Muito além da tradição, o Qingming é um tributo silencioso à memória, um elo entre gerações que atravessa séculos na cultura chinesa.
E se um dia do ano fosse inteiramente dedicado a lembrar de quem você ama, mesmo que já tenha partido? Na China, esse dia existe. E ele é feito de flores, orações e silêncio. Vem descobrir a beleza sensível do Festival Qingming.
No começo de abril, quando a primavera começa a colorir os campos da China, milhares de famílias se reúnem para uma tradição que une o sagrado e o cotidiano: o Qingming Jie, ou Festival Qingming, conhecido como o “Dia da Varredura dos Túmulos”.

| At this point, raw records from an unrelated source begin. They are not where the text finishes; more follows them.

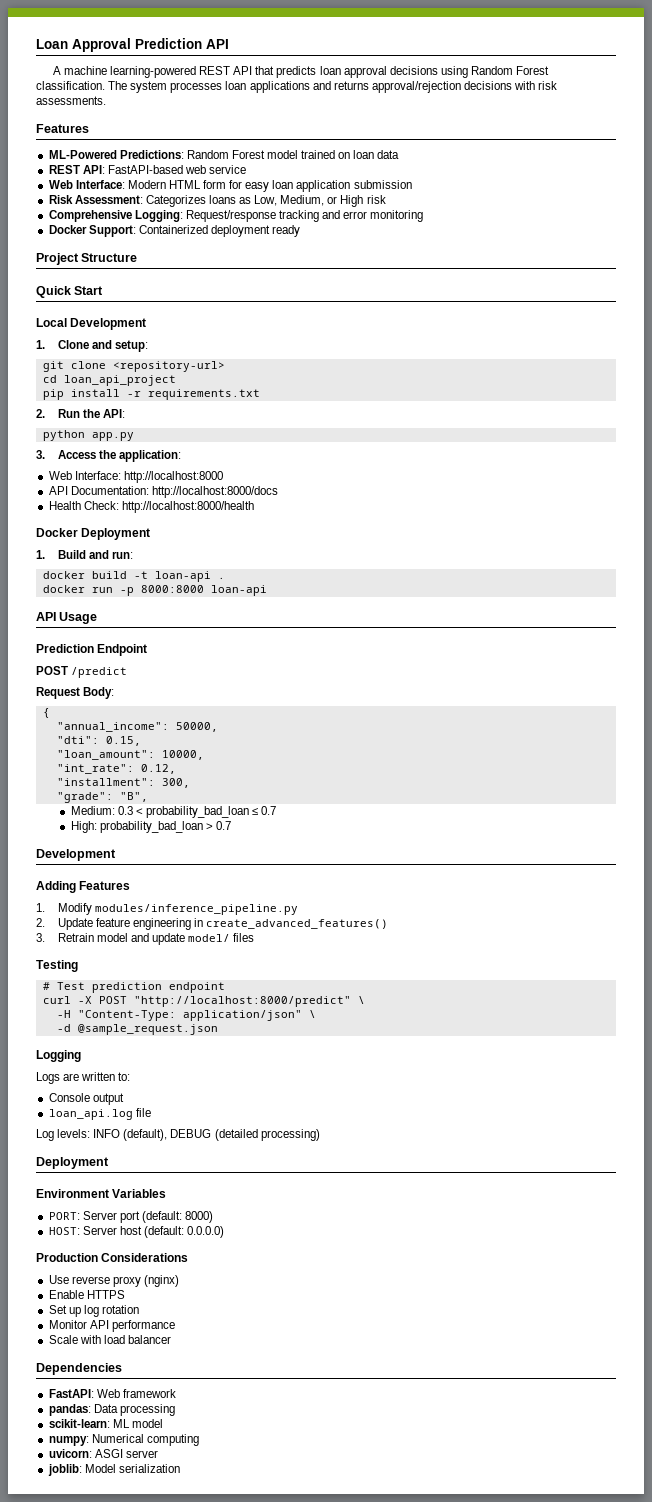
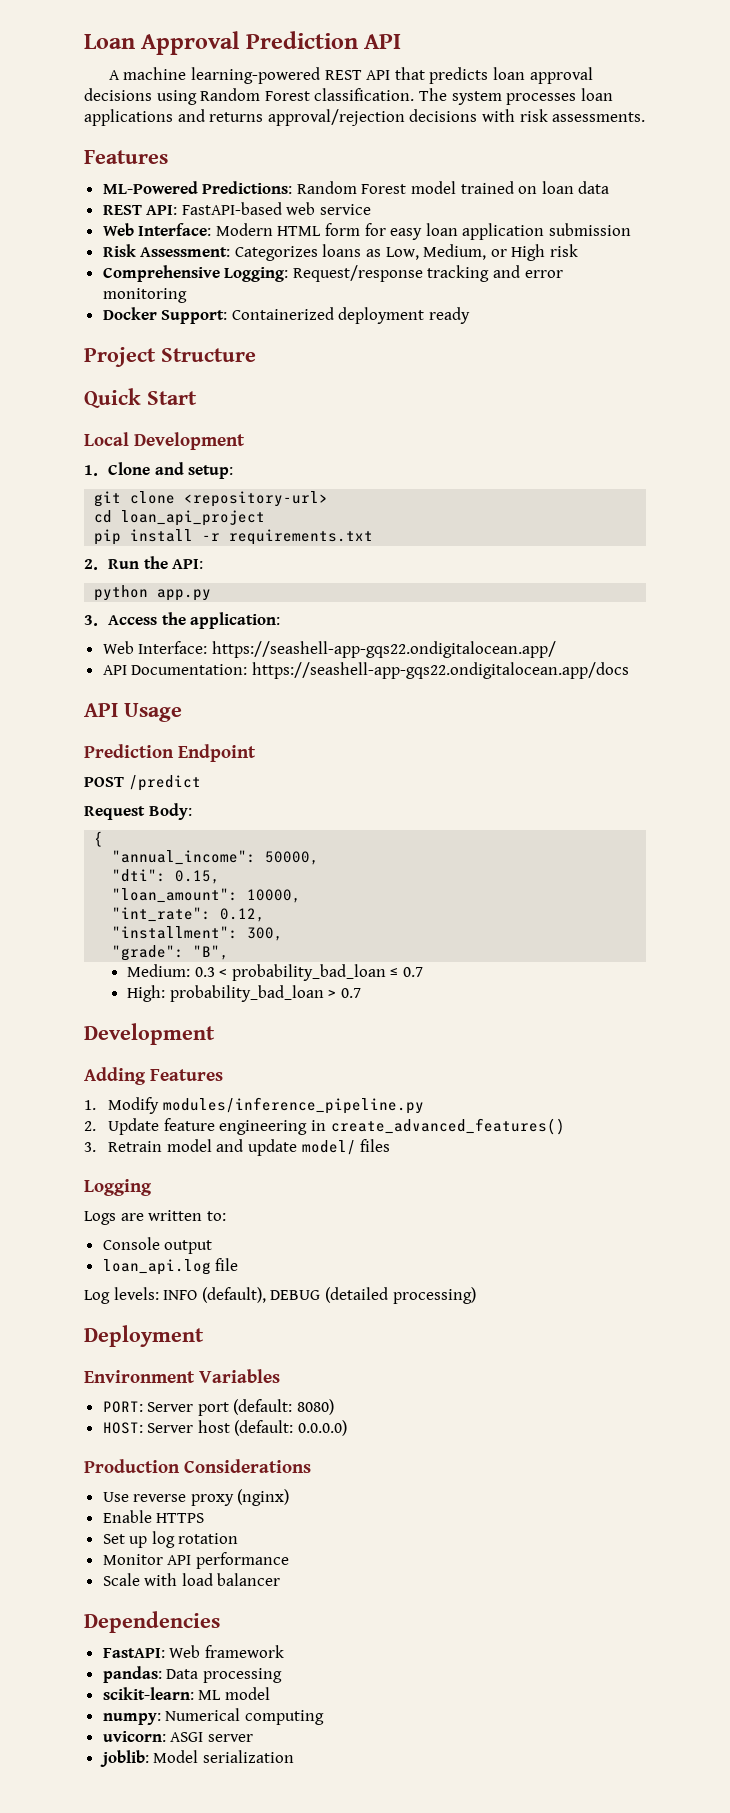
- Web Interface: http://localhost:8000
+ Web Interface: https://seashell-app-gqs22.ondigitalocean.app/
- API Documentation: http://localhost:8000/docs
- Health Check: http://localhost:8000/health
- Docker Deployment
- 1. Build and run:
- docker build -t loan-api .
- docker run -p 8000:8000 loan-api
+ API Documentation: https://seashell-app-gqs22.ondigitalocean.app/docs
- Testing
- # Test prediction endpoint
- curl -X POST "http://localhost:8000/predict" \
- -H "Content-Type: application/json" \
- -d @sample_request.json
- PORT: Server port (default: 8000)
+ PORT: Server port (default: 8080)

Não há espetáculo, nem comemoração ruidosa. Qingming é um ritual de cuidado, feito com passos lentos e gestos delicados. Famílias inteiras viajam até os cemitérios onde estão enterrados seus entes queridos. Ali, limpam as lápides, arrancam ervas daninhas, renovam os vasos com flores frescas e, em silêncio, agradecem. É uma forma de mostrar que ninguém foi esquecido.
Ao lado das lápides, incensos são acesos, alimentos são oferecidos — bolos de arroz, frutas, pratos favoritos — e, muitas vezes, papéis representando dinheiro são queimados. Tudo isso para garantir conforto aos ancestrais no mundo espiritual. A chama que sobe em espiral não leva apenas o papel: leva também saudade, respeito, desejo de conexão.

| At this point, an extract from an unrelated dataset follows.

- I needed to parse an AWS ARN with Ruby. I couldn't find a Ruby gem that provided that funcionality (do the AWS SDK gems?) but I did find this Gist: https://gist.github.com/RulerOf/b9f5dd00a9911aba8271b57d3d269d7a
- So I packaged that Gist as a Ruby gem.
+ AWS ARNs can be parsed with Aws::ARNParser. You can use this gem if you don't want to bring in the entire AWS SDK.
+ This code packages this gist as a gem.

Para além do aspecto espiritual, Qingming também é um momento de reencontro. Parentes distantes se veem, crianças escutam histórias dos avós sobre bisavôs que nunca conheceram. Há piqueniques nos campos floridos após as visitas, pipas coloridas no céu, caminhadas entre árvores floridas. É a vida continuando, lado a lado com a memória.
A origem do festival remonta a mais de dois mil anos e carrega raízes filosóficas do confucionismo e do taoismo. Mas, mesmo nas grandes cidades, entre prédios espelhados e rotinas corridas, o Qingming resiste. A lembrança dos ancestrais ainda tem lugar nas agendas modernas.
E há algo profundamente universal nessa tradição: a necessidade de lembrar, de agradecer, de manter viva a história que nos trouxe até aqui. Qingming é, no fundo, um lembrete de que o passado não se foi — ele mora em nós.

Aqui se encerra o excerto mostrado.